What is expected
Give the total number of lines in the data below that include "Human", and nothing else.

Provided records
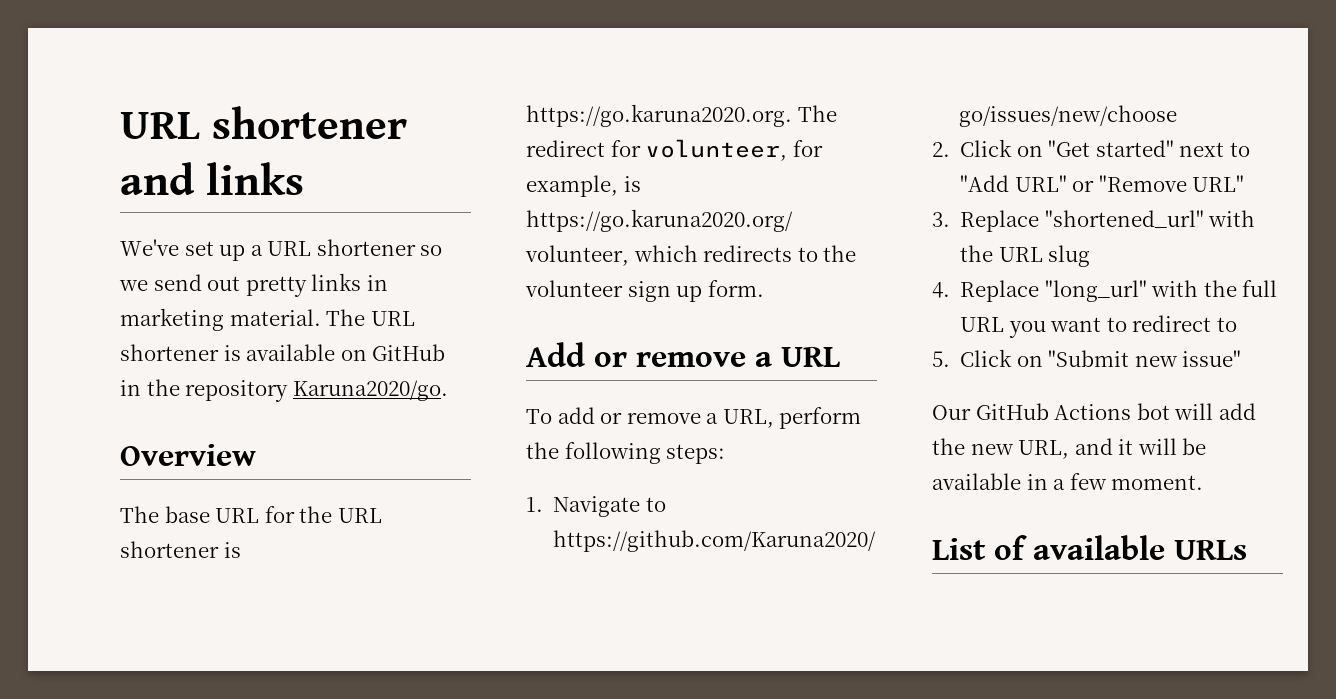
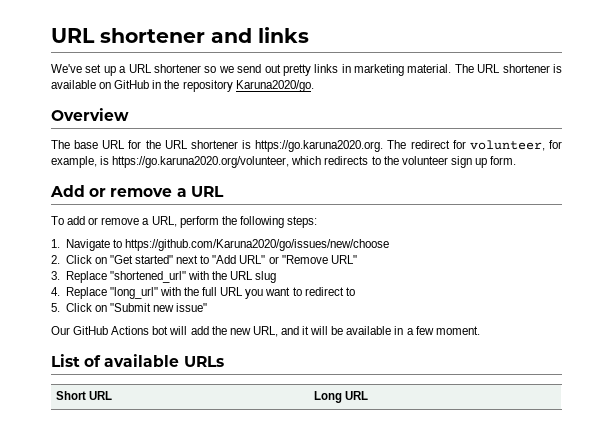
(1247, 550) none -> [55,391,112,400] [313,391,368,403] // Short URL | Long URL

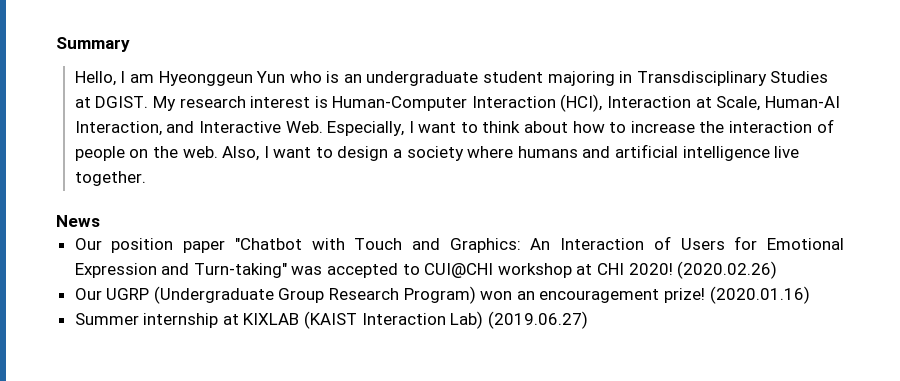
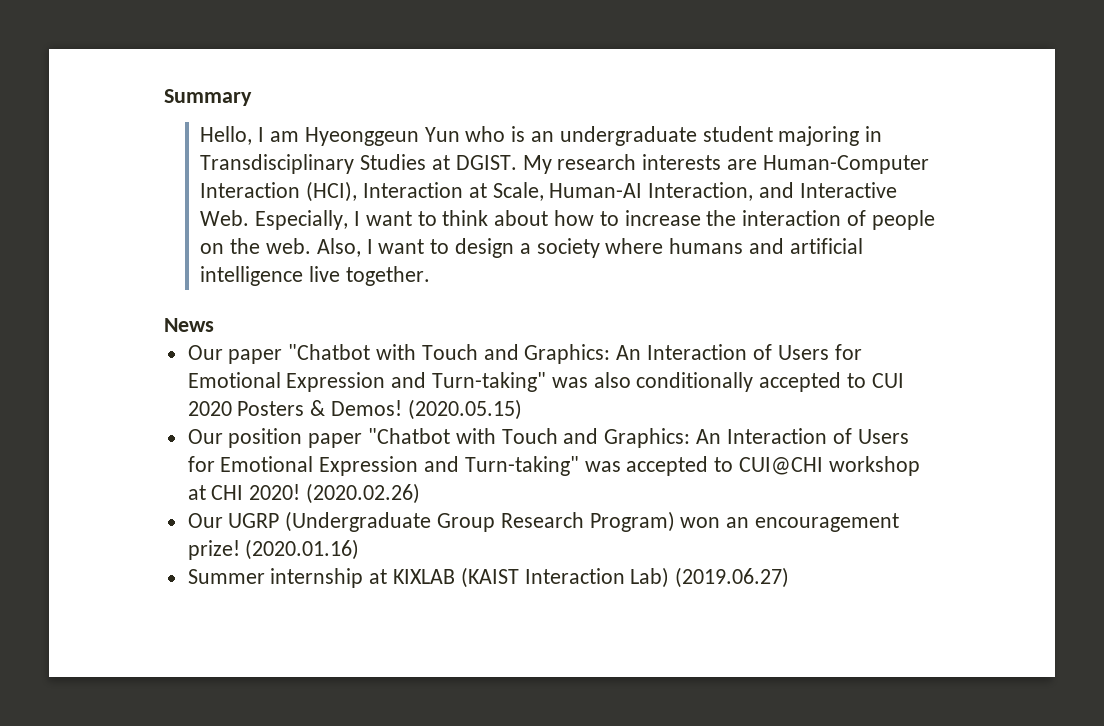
[250,96,328,108] interest is -> [642,154,757,170] interests are
(100, 221) none -> [187,344,862,364] [187,372,904,392] [187,399,522,420] // Our paper "Chatbot with Touch and Graphics: An Interaction of Users for Emotional Expression and Turn-taking" was also conditionally accepted to CUI 2020 Posters & Demos! (2020.05.15)

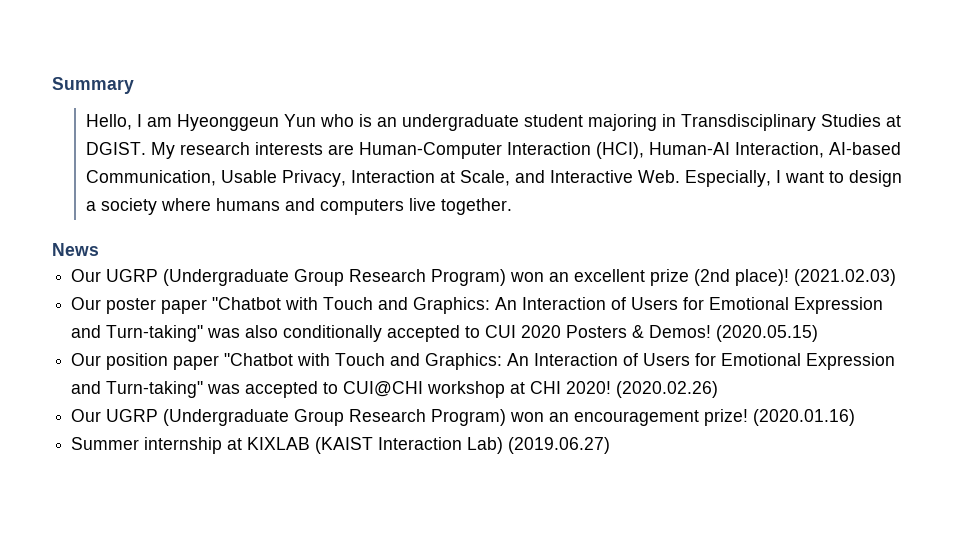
(358, 191) none -> [648,142,901,158] [85,170,346,187] Human-AI Interaction, AI-based Communication, Usable Privacy,
[549,182,754,201] Human-AI Interaction, -> (510, 178) none
[442,210,935,230] [200,238,450,257] think about how to increase the interaction of people on the web. Also, I want to -> (844, 177) none
[789,238,863,254] [200,266,304,286] artificial intelligence -> [319,199,404,215] computers
(223, 352) none -> [106,269,897,286] [71,297,157,314] UGRP (Undergraduate Group Research Program) won an excellent prize (2nd place)! (2021.02.03) // Our poster

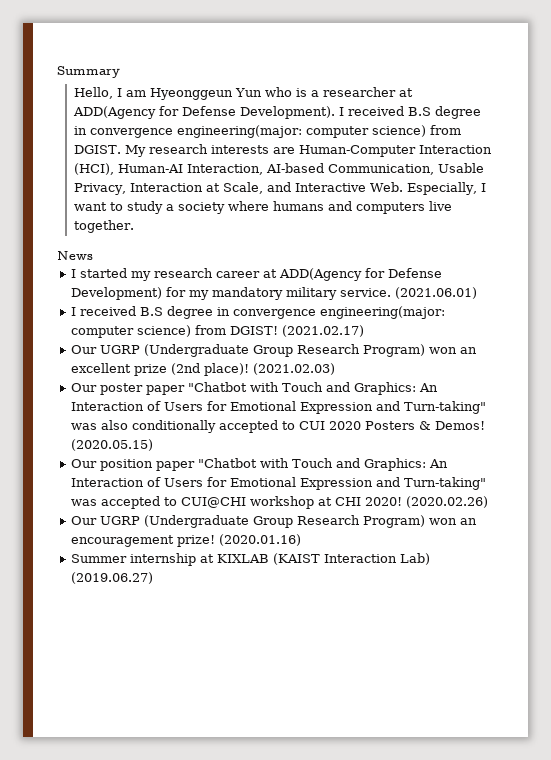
[376,114,901,131] an undergraduate student majoring in Transdisciplinary Studies at -> [310,87,413,97] [72,106,481,119] [73,125,461,138] a researcher at ADD(Agency for Defense Development). I received B.S degree in convergence engineering(major: computer science) from
[848,170,902,187] design -> [126,201,163,214] study
(99, 249) none -> [70,268,442,281] [70,287,477,300] [70,306,445,319] [70,325,364,338] // I started my research career at ADD(Agency for Defense Development) for my mandatory military service. (2021.06.01) // I received B.S degree in convergence engineering(major: computer science) from DGIST! (2021.02.17)

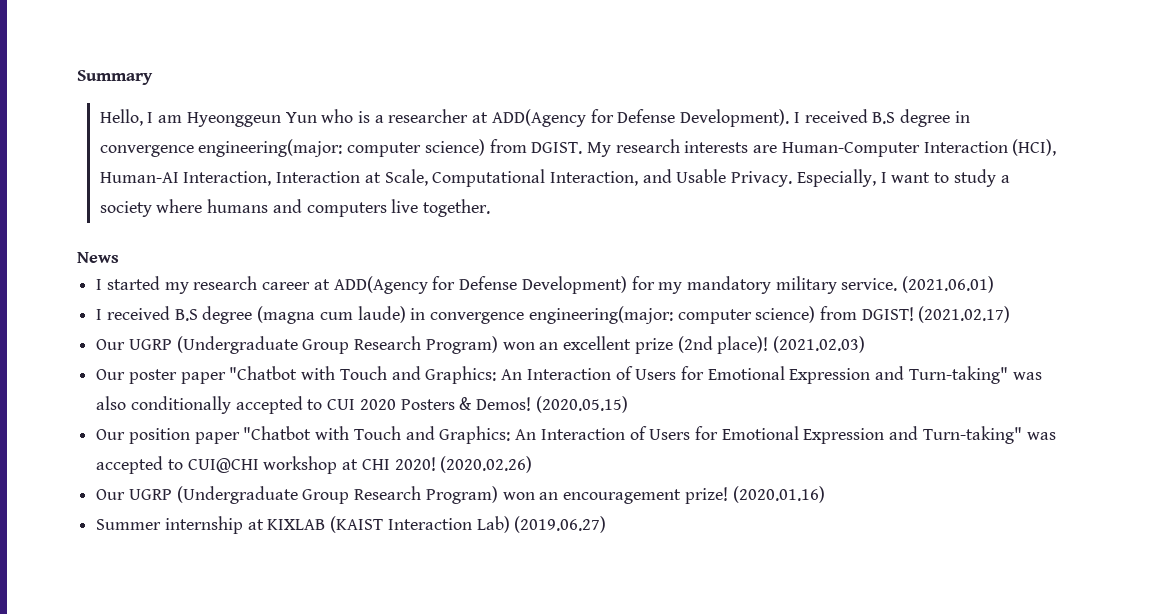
[265,163,484,175] [73,182,403,195] AI-based Communication, Usable Privacy, Interaction at Scale, and Interactive Web. -> [276,169,793,187] Interaction at Scale, Computational Interaction, and Usable Privacy.
(213, 312) none -> [257,306,406,324] (magna cum laude)

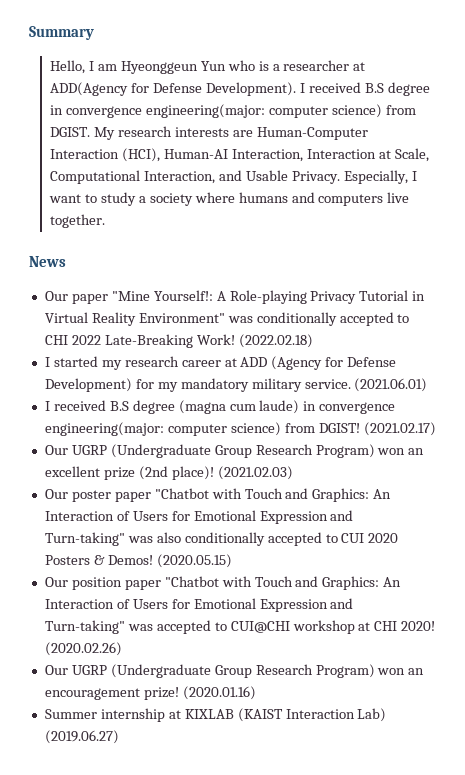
(119, 257) none -> [44,290,426,304] [44,312,410,326] [44,334,313,348] // Our paper "Mine Yourself!: A Role-playing Privacy Tutorial in Virtual Reality Environment" was conditionally accepted to CHI 2022 Late-Breaking Work! (2022.02.18)
[333,276,428,294] ADD(Agency -> [240,356,323,370] ADD (Agency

The completed task
2